Plus les jours passaient, et plus je me sentais seule. Ma maman me manquait. J’étais très proche de ma maman. Je me souviens par la suite des longues heures au téléphone. Moi qui était triste et pleurait, et elle qui essayait de me réconforter du mieux qu’elle pouvait. Fa’a’ito’ito[4] qu’elle me disait ! Combien de fois m’a-t-elle répété ce mot ? A l’époque il n’y avait pas encore les nouvelles technologies d’internet d’aujourd’hui, donc on s’appelait avec le téléphone fixe, et la facture de téléphone revenait très cher ! Plusieurs fois je lui disais que je ne pouvais plus rester en France car c’était trop dur, je voulais abandonner mes études et rentrer à Tahiti. Combien de fois elle insistait pour que je continue, et que je sois courageuse quoi qu’il advienne. Fa’a’ito’ito !

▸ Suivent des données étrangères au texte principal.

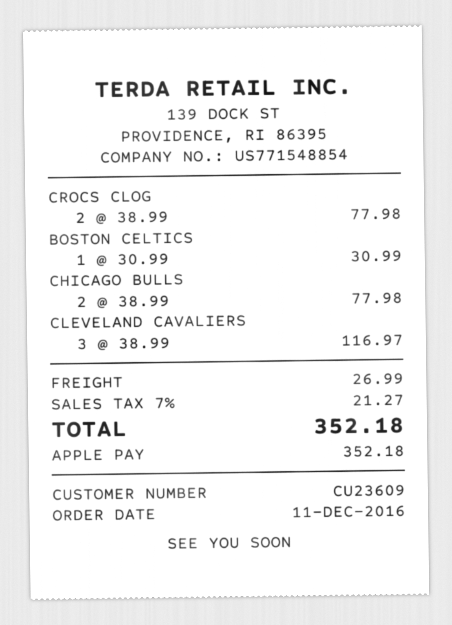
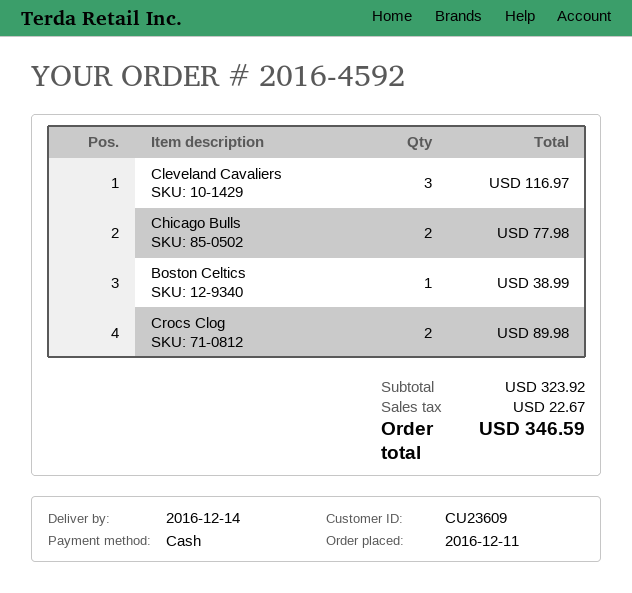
payment method: Apple Pay -> cash
CROCS CLOG: 2 for 77.98 -> 2 for 89.98
BOSTON CELTICS: 1 for 30.99 -> 1 for 38.99
shipping: 26.99 -> none
tax: 21.27 -> 22.67
total: 352.18 -> 346.59

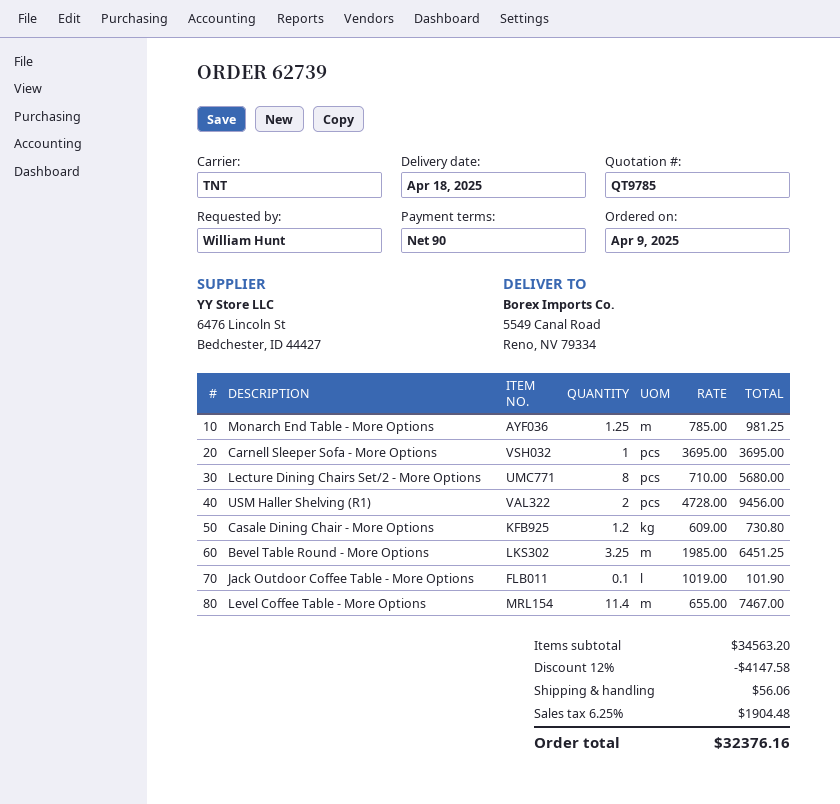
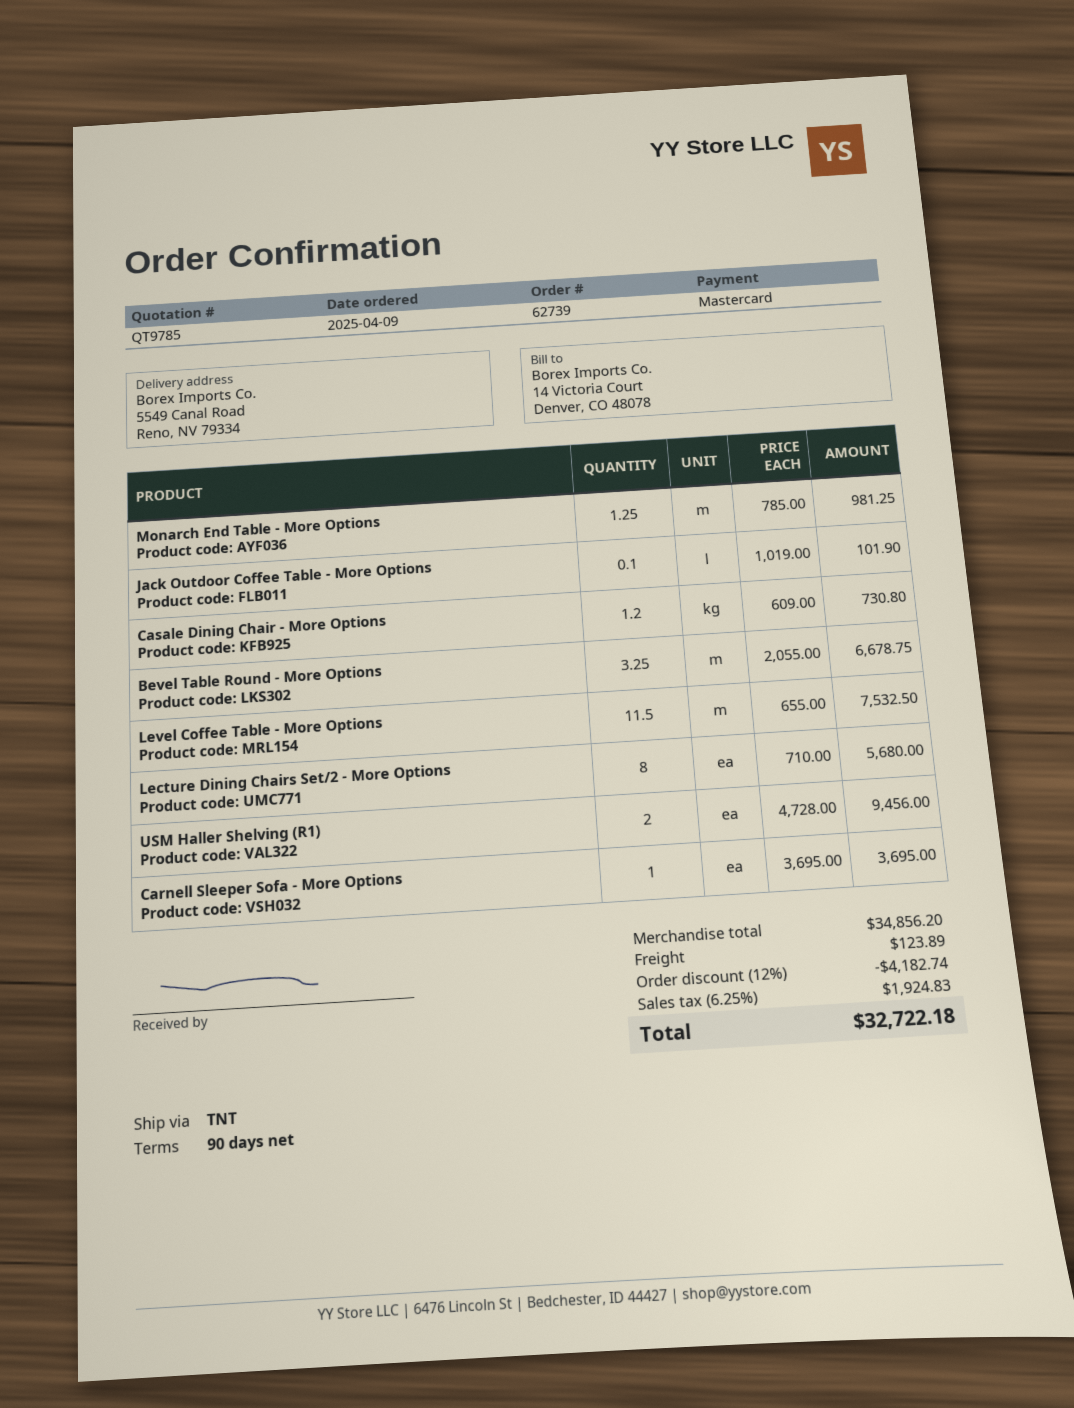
Bevel Table Round - More Options: 3.25 x 1985.00 = 6451.25 -> 3.25 x 2055.00 = 6678.75
Level Coffee Table - More Options: 11.4 x 655.00 = 7467.00 -> 11.5 x 655.00 = 7532.50
subtotal: 34563.20 -> 34856.20
discount: 12% = 4147.58 -> 12% = 4182.74
shipping: 56.06 -> 123.89
tax: 6.25% = 1904.48 -> 6.25% = 1924.83
total: 32376.16 -> 32722.18

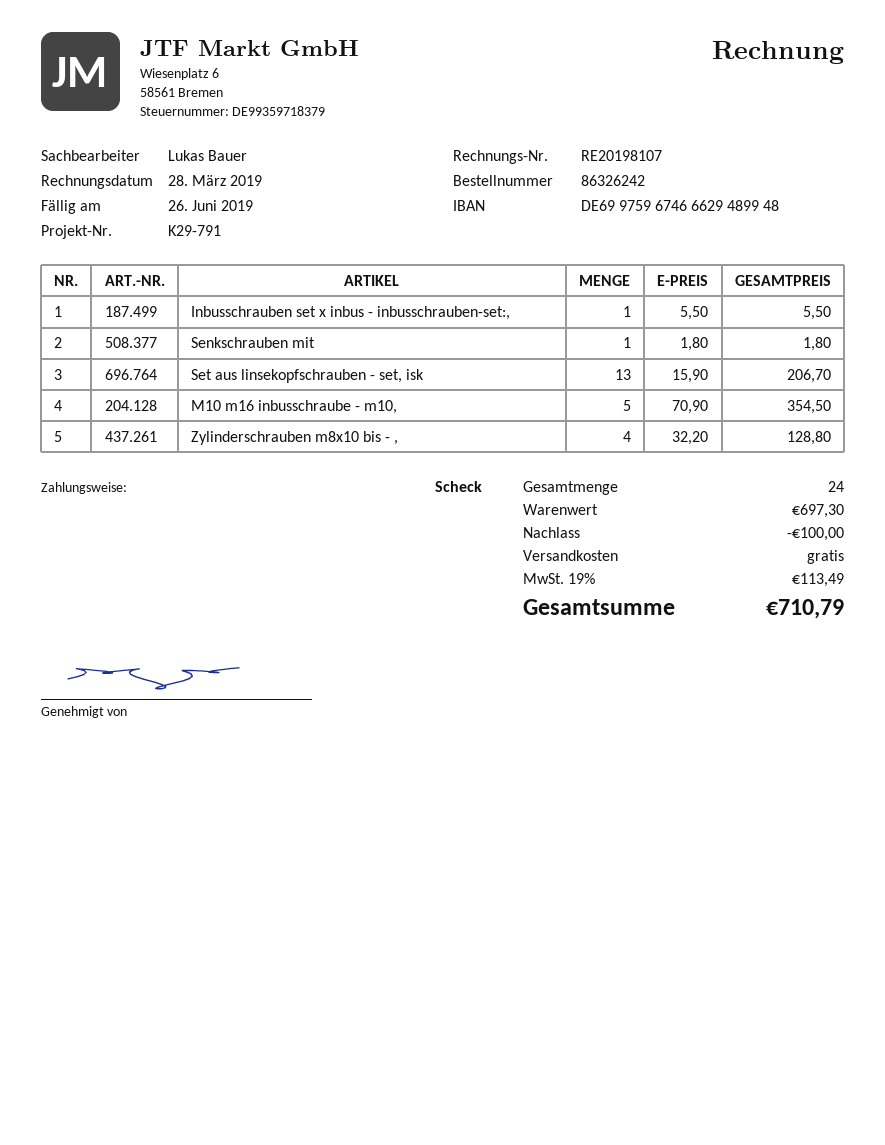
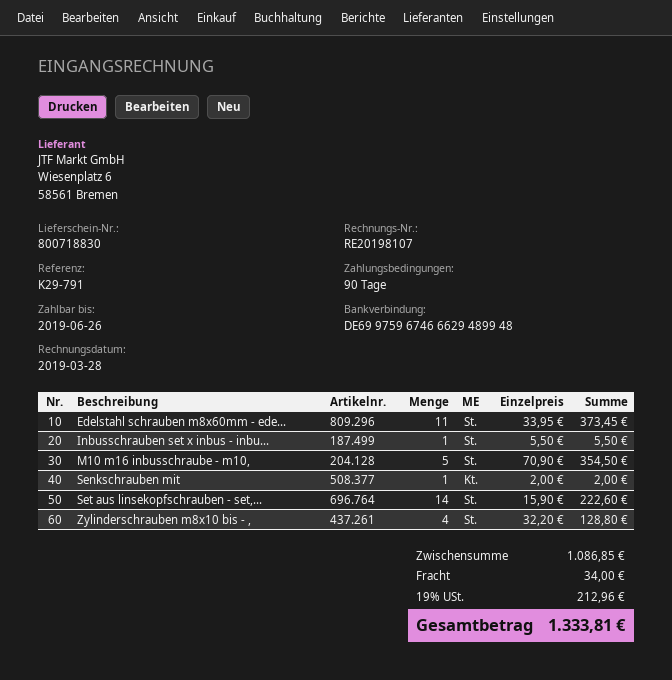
Senkschrauben mit: 1 x 1.80 = 1.80 -> 1 x 2.00 = 2.00
Set aus linsekopfschrauben - set, isk: 13 x 15.90 = 206.70 -> 14 x 15.90 = 222.60
Edelstahl schrauben m8x60mm - ede...: none -> 11 x 33.95 = 373.45
subtotal: 697.30 -> 1086.85
discount: 100.00 -> none
shipping: 0.00 -> 34.00
tax: 19% = 113.49 -> 19% = 212.96
total: 710.79 -> 1333.81

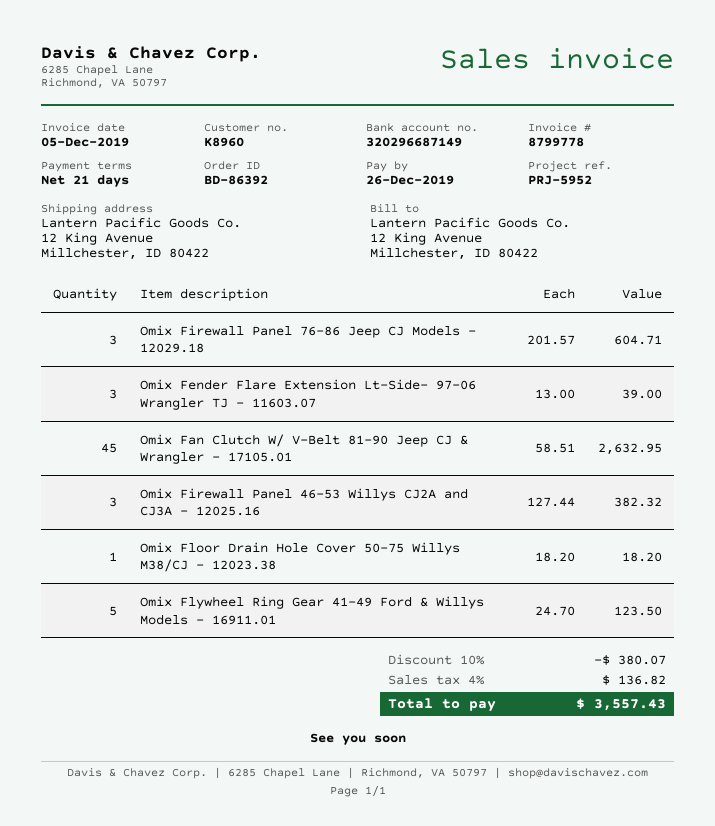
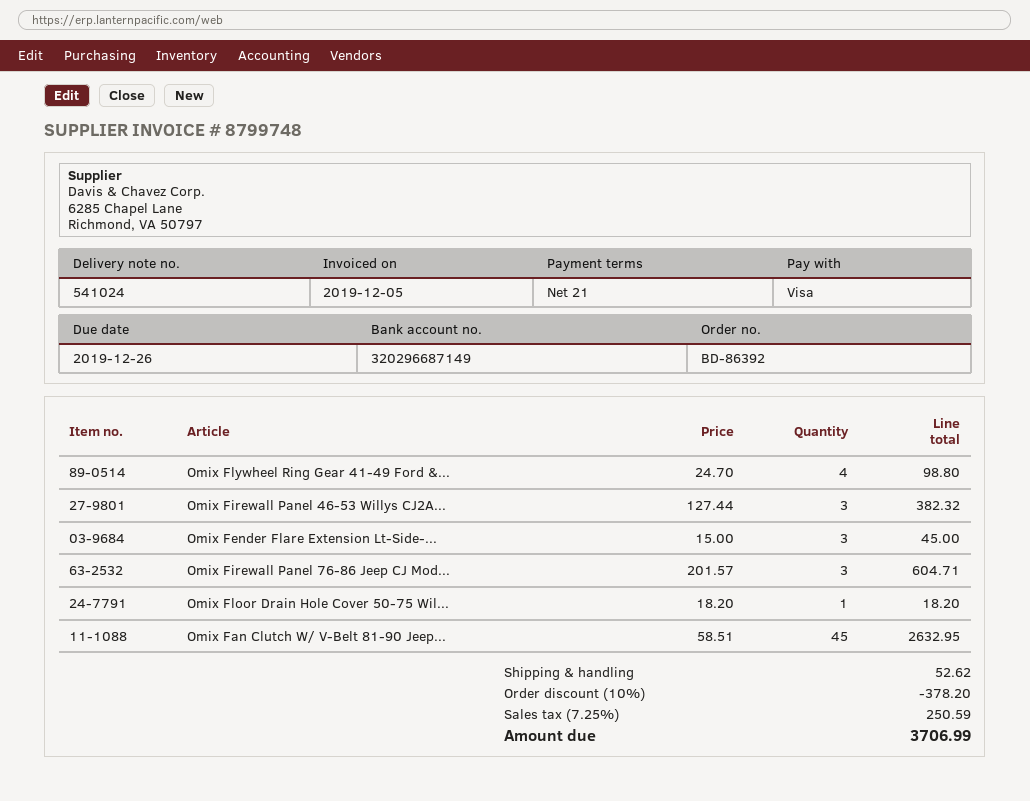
invoice number: 8799778 -> 8799748
Omix Fender Flare Extension Lt-Side- 97-06 Wrangler TJ - 11603.07: 3 x 13.00 = 39.00 -> 3 x 15.00 = 45.00
Omix Flywheel Ring Gear 41-49 Ford & Willys Models - 16911.01: 5 x 24.70 = 123.50 -> 4 x 24.70 = 98.80
discount: 10% = 380.07 -> 10% = 378.20
shipping: none -> 52.62
tax: 4% = 136.82 -> 7.25% = 250.59
total: 3557.43 -> 3706.99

Plus les jours passaient, et plus je déprimais. L’hiver est vite arrivé. Il faisait froid, très froid. Je perdais de la couleur et devenais de plus en plus blanche et pâle. Adieu ma belle couleur de peau bronzée caramel ! J’avais l’impression que l’hiver était interminable. Les jours se ressemblaient : gris sans soleil. Ce temps ne m’aidait pas à avoir le moral. Il n’est pas rare en hiver, de voir le thermomètre baisser en dessous du zéro, moins deux ou trois degrés… Il faisait très froid, au point de me geler les mains et de me couper la circulation sanguine. Ma peau devenait sèche et rugueuse. Ce n’était pas un temps adapté pour une fille des îles. Tout me manquait, ma famille me manquait, Tahiti me manquait.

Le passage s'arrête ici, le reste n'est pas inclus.